PROBLEM REQUIREMENTS:
Locate each line in the records containing "male". Copy it.

START GIVEN RECORDS

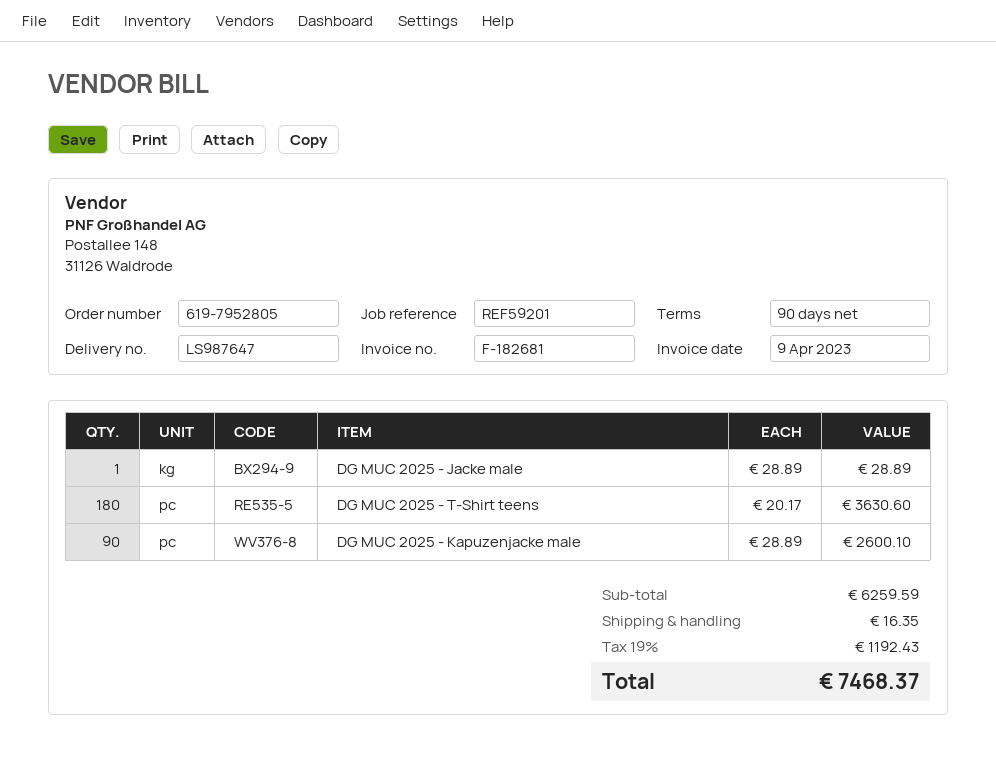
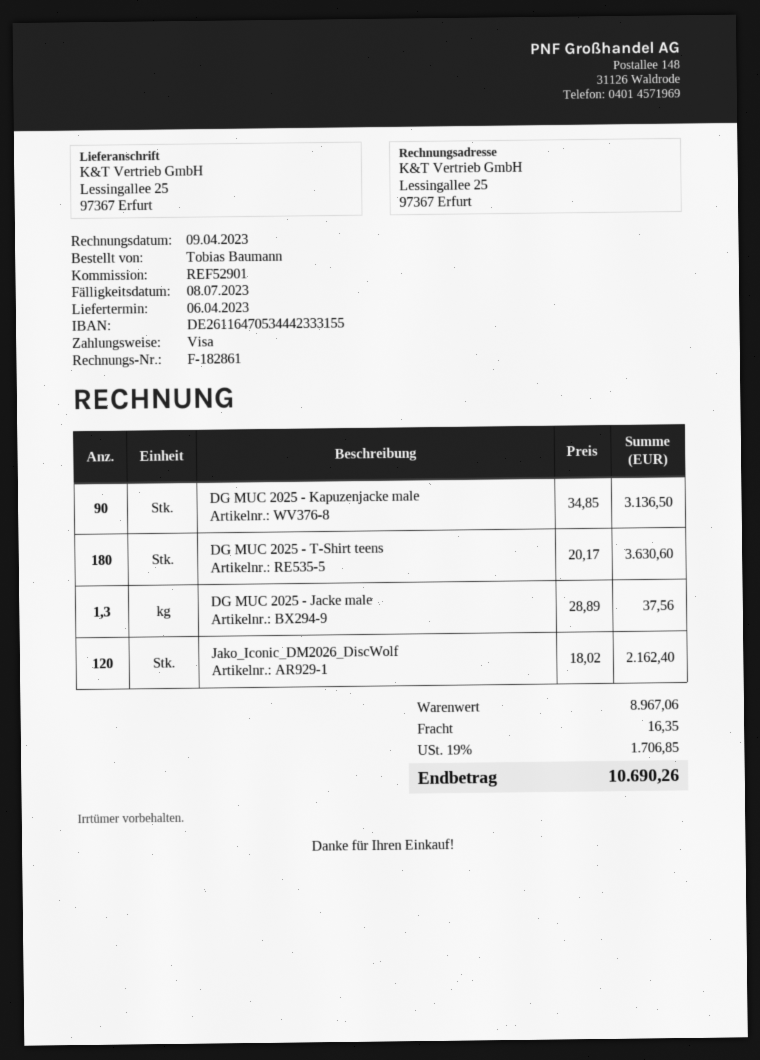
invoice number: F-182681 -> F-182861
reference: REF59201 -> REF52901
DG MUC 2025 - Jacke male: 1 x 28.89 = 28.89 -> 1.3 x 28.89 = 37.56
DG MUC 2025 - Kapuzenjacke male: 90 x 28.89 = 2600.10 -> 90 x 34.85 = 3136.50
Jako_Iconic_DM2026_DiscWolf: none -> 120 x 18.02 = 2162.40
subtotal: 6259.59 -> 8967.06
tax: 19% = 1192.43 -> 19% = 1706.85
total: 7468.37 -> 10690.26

END GIVEN RECORDS

FINAL ANSWER:
DG MUC 2025 - Jacke male: 1 x 28.89 = 28.89 -> 1.3 x 28.89 = 37.56
DG MUC 2025 - Kapuzenjacke male: 90 x 28.89 = 2600.10 -> 90 x 34.85 = 3136.50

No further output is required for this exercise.